> _Instructions to follow_: Reproduce, from the lines below, exactly the stretch that begins at the line containing "[996,252,1037,268] PDF ->" and ends at the line containing "[757,998,861,1018] install script", both included.

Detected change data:
————
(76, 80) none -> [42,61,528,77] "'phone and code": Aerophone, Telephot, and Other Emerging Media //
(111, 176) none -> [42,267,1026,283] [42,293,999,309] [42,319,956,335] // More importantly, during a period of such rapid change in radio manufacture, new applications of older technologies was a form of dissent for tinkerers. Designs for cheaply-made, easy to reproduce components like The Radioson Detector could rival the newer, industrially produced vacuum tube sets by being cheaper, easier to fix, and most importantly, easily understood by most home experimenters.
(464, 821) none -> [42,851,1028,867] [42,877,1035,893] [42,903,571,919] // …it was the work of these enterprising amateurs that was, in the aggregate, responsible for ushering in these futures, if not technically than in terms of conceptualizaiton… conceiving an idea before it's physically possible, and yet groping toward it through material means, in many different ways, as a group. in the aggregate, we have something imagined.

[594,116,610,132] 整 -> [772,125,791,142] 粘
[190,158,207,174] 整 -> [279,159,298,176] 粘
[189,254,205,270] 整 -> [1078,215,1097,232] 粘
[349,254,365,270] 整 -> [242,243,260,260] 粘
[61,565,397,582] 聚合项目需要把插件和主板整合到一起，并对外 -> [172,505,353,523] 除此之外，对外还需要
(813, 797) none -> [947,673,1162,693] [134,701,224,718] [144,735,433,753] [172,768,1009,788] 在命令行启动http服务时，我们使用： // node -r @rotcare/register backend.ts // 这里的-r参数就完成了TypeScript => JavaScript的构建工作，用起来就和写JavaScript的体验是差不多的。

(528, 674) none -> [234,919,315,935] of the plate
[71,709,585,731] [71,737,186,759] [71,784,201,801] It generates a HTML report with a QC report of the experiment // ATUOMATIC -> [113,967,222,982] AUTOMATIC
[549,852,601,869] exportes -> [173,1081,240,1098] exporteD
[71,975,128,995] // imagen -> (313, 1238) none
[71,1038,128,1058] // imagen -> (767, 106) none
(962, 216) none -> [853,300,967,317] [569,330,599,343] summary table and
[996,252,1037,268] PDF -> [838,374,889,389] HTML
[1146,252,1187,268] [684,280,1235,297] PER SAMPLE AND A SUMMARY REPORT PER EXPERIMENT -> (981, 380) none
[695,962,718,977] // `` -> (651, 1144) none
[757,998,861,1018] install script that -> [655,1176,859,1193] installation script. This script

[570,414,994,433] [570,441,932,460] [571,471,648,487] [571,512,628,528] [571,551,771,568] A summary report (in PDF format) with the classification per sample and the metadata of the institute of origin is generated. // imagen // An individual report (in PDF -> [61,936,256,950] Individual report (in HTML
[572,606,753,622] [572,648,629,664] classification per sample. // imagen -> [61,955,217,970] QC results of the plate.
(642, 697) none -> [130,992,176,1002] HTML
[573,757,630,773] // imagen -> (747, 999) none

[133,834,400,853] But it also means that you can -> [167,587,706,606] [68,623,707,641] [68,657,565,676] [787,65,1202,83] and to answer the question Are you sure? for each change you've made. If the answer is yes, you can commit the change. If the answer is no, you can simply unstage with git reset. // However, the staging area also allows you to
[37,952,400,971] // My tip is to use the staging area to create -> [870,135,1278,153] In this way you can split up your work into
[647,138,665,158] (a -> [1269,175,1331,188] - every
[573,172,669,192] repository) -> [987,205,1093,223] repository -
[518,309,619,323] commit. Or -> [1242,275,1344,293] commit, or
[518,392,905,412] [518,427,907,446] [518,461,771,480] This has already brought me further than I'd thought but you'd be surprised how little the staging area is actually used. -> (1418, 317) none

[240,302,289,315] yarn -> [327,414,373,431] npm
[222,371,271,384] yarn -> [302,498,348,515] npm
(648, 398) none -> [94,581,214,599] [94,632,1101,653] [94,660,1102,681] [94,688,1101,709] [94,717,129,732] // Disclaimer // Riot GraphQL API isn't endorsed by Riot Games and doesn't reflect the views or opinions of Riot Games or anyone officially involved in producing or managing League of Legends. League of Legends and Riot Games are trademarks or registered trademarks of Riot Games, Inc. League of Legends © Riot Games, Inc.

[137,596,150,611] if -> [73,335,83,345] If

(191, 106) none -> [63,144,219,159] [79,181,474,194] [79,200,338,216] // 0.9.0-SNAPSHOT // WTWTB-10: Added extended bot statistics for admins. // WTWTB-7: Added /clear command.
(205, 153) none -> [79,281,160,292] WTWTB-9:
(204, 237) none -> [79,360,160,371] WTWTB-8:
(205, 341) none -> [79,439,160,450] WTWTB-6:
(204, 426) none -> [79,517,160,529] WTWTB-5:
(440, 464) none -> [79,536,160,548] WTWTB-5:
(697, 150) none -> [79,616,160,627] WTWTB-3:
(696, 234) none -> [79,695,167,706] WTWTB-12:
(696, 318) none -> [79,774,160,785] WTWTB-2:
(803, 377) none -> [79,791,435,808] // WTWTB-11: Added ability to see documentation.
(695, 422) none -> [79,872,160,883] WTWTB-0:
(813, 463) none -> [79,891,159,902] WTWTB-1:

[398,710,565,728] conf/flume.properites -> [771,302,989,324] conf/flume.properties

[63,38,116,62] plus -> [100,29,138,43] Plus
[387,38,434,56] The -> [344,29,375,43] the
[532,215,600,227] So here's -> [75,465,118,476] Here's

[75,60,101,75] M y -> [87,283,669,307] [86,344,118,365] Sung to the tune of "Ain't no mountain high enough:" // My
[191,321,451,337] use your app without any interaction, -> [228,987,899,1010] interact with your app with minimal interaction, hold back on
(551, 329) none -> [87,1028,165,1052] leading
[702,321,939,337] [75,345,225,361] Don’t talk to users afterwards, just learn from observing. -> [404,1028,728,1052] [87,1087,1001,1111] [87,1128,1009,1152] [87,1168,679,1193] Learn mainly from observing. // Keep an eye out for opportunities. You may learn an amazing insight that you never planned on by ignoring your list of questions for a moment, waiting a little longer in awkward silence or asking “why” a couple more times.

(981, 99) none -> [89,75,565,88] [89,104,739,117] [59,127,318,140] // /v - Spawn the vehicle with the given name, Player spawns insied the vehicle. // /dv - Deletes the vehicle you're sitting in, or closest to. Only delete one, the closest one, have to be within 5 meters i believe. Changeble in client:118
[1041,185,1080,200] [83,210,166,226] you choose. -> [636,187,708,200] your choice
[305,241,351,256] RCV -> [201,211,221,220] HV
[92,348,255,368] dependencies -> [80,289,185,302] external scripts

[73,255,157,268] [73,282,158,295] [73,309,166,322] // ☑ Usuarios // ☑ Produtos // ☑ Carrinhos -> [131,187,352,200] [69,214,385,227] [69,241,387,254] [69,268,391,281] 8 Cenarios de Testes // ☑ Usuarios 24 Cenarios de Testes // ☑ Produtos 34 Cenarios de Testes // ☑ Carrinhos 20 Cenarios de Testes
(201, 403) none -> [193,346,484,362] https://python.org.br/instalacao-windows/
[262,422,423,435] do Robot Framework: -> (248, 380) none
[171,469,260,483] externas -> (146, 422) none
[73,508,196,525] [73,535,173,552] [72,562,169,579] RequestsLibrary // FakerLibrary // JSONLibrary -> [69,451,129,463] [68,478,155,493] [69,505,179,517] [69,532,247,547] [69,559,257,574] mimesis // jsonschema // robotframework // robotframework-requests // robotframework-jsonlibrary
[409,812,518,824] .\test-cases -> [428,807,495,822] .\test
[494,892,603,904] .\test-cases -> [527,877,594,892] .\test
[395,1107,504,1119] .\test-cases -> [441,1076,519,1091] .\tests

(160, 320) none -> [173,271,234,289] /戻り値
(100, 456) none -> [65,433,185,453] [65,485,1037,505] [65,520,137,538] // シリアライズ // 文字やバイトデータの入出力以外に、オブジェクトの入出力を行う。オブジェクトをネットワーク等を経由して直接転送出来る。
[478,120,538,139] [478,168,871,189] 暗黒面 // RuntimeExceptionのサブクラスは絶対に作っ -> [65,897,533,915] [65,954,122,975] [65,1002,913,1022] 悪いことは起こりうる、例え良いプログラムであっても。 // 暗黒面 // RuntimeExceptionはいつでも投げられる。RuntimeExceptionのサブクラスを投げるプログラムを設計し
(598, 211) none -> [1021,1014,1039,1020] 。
————
> _Completed task_:
[996,252,1037,268] PDF -> [838,374,889,389] HTML
[1146,252,1187,268] [684,280,1235,297] PER SAMPLE AND A SUMMARY REPORT PER EXPERIMENT -> (981, 380) none
[695,962,718,977] // `` -> (651, 1144) none
[757,998,861,1018] install script that -> [655,1176,859,1193] installation script. This script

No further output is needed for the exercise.